DATA TO PROCESS:
"""

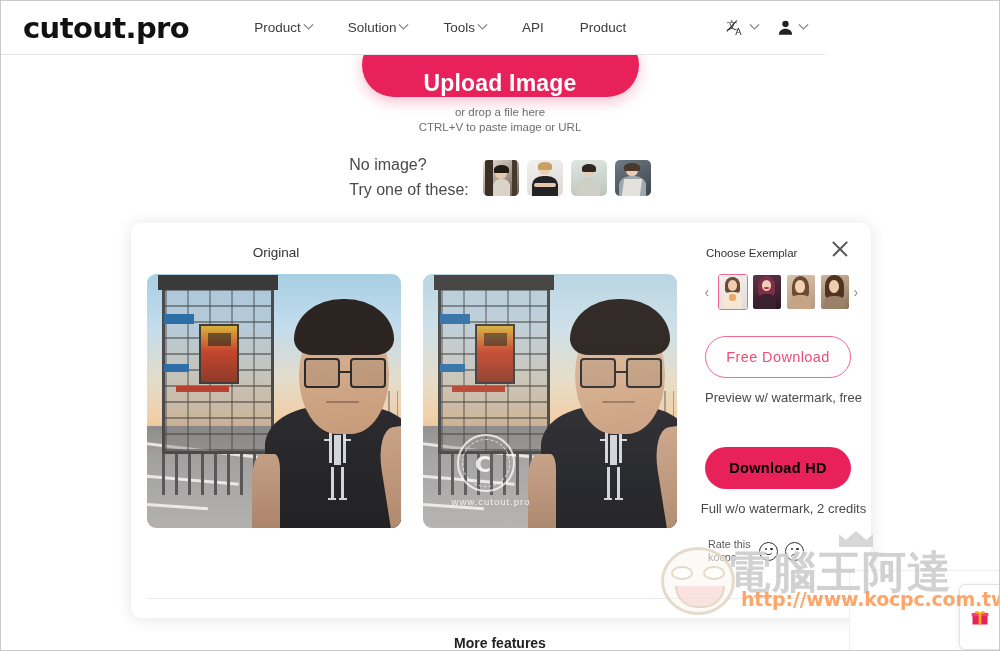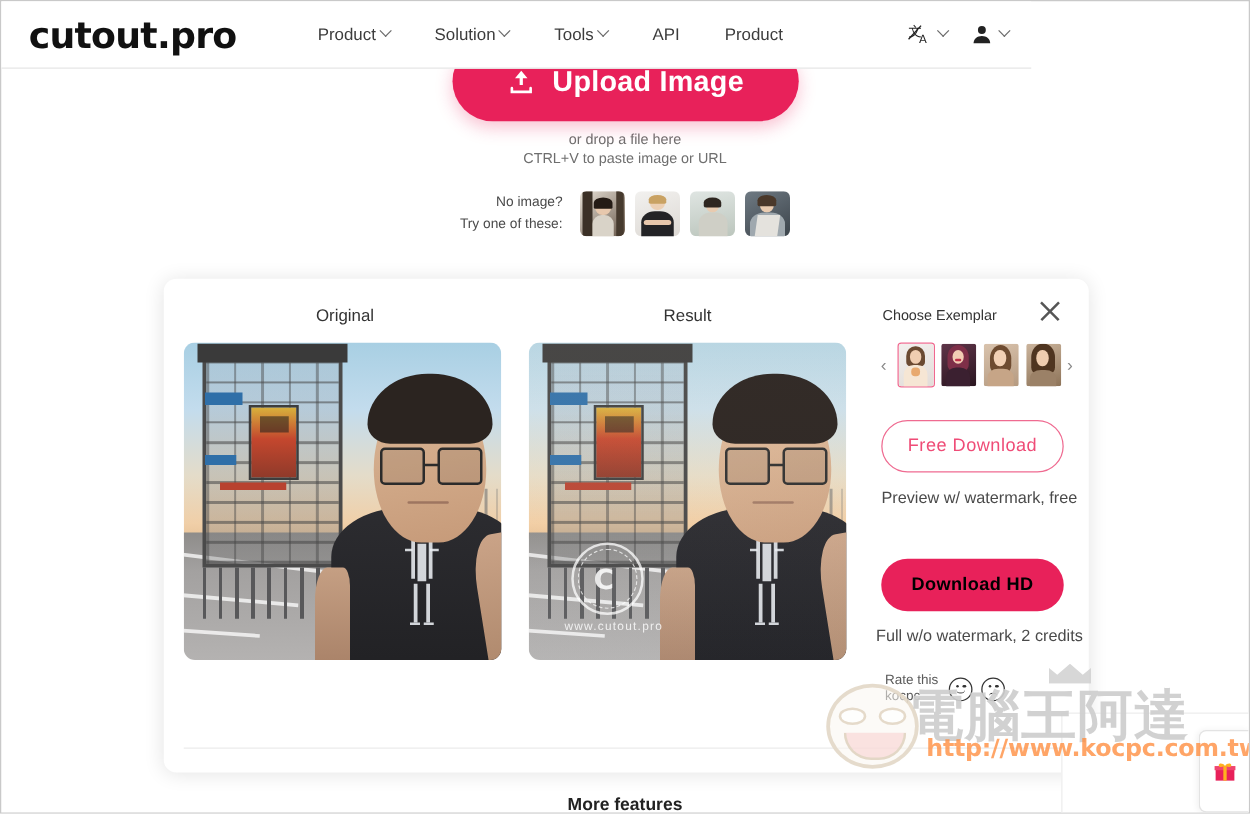--- a/index.html
+++ b/index.html
@@ -74,6 +74,7 @@
     color: #fff;
     box-shadow: 0 5px 14px rgba(232,33,90,0.28);
     cursor: pointer;
+    flex-direction: column;
   }
   #uploadbtn .uplabel {
     font-size: 23px; font-weight: 700; letter-spacing: 0.2px;

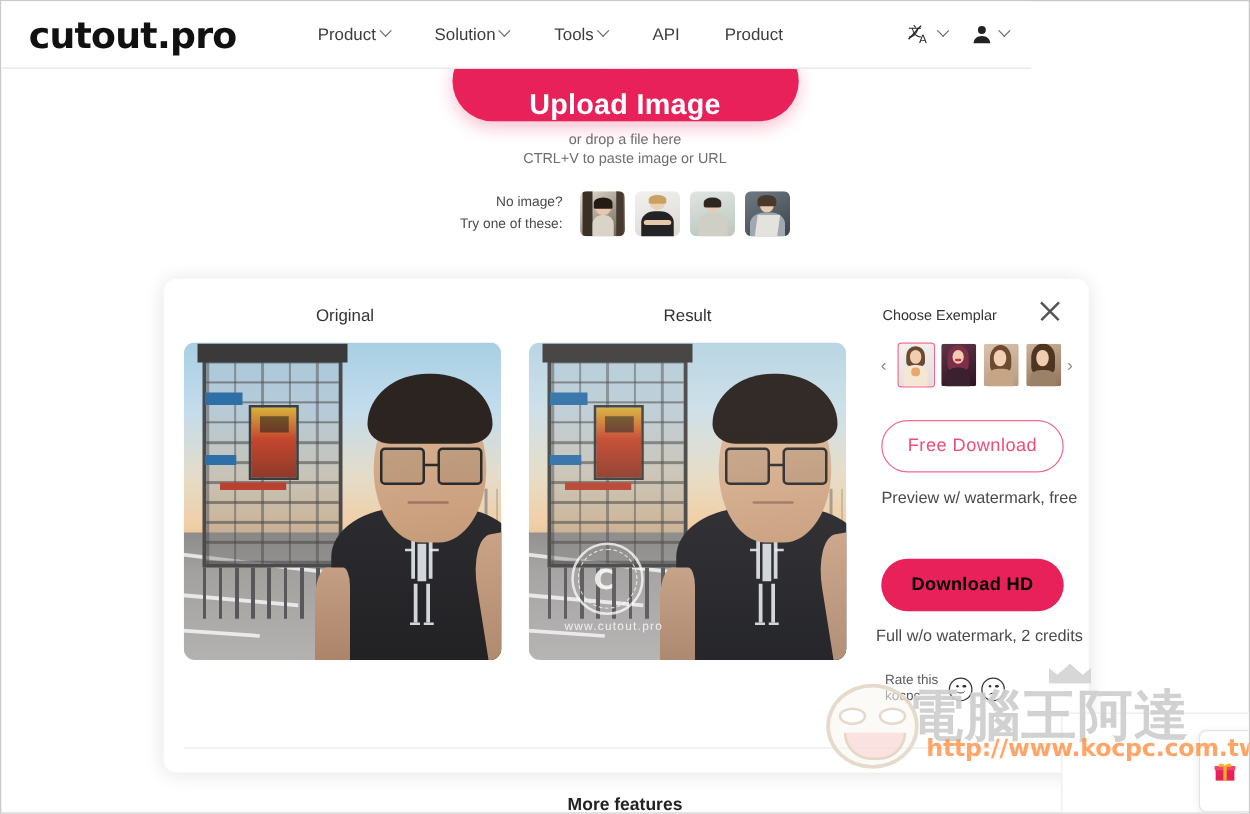--- a/index.html
+++ b/index.html
@@ -88,7 +88,7 @@
     display: flex; justify-content: center; align-items: center;
   }
   #samples-inner { display: flex; align-items: center; gap: 14px; }
-  #sampletext { font-size: 11px; color: #4a4a4a; line-height: 1.55; text-align: right; }
+  #sampletext { font-size: 16px; color: #4a4a4a; line-height: 1.55; text-align: left; }
   .sthumbs { display: flex; gap: 8px; }
   .sthumb {
     width: 36px; height: 36px; border-radius: 5px;

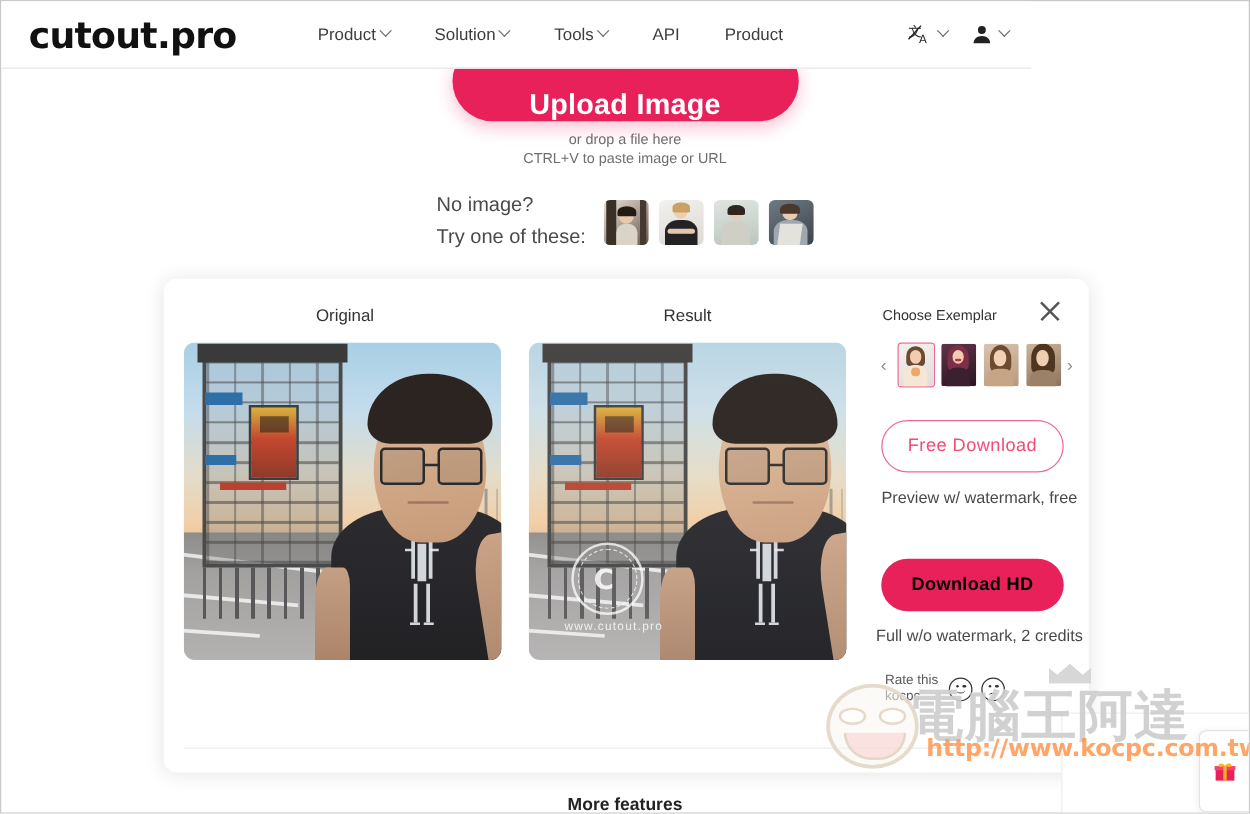--- a/index.html
+++ b/index.html
@@ -517,7 +517,6 @@
   <div id="card">
 
     <div class="paneltitle" id="t-original">Original</div>
-    <div class="paneltitle" id="t-result">Result</div>
 
     <div id="closebtn"></div>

"""

TASK: With the images omitted, repeat all the data word for word.

WRITTEN ANSWER:
--- a/index.html
+++ b/index.html
@@ -74,6 +74,7 @@
     color: #fff;
     box-shadow: 0 5px 14px rgba(232,33,90,0.28);
     cursor: pointer;
+    flex-direction: column;
   }
   #uploadbtn .uplabel {
     font-size: 23px; font-weight: 700; letter-spacing: 0.2px;

--- a/index.html
+++ b/index.html
@@ -88,7 +88,7 @@
     display: flex; justify-content: center; align-items: center;
   }
   #samples-inner { display: flex; align-items: center; gap: 14px; }
-  #sampletext { font-size: 11px; color: #4a4a4a; line-height: 1.55; text-align: right; }
+  #sampletext { font-size: 16px; color: #4a4a4a; line-height: 1.55; text-align: left; }
   .sthumbs { display: flex; gap: 8px; }
   .sthumb {
     width: 36px; height: 36px; border-radius: 5px;

--- a/index.html
+++ b/index.html
@@ -517,7 +517,6 @@
   <div id="card">
 
     <div class="paneltitle" id="t-original">Original</div>
-    <div class="paneltitle" id="t-result">Result</div>
 
     <div id="closebtn"></div>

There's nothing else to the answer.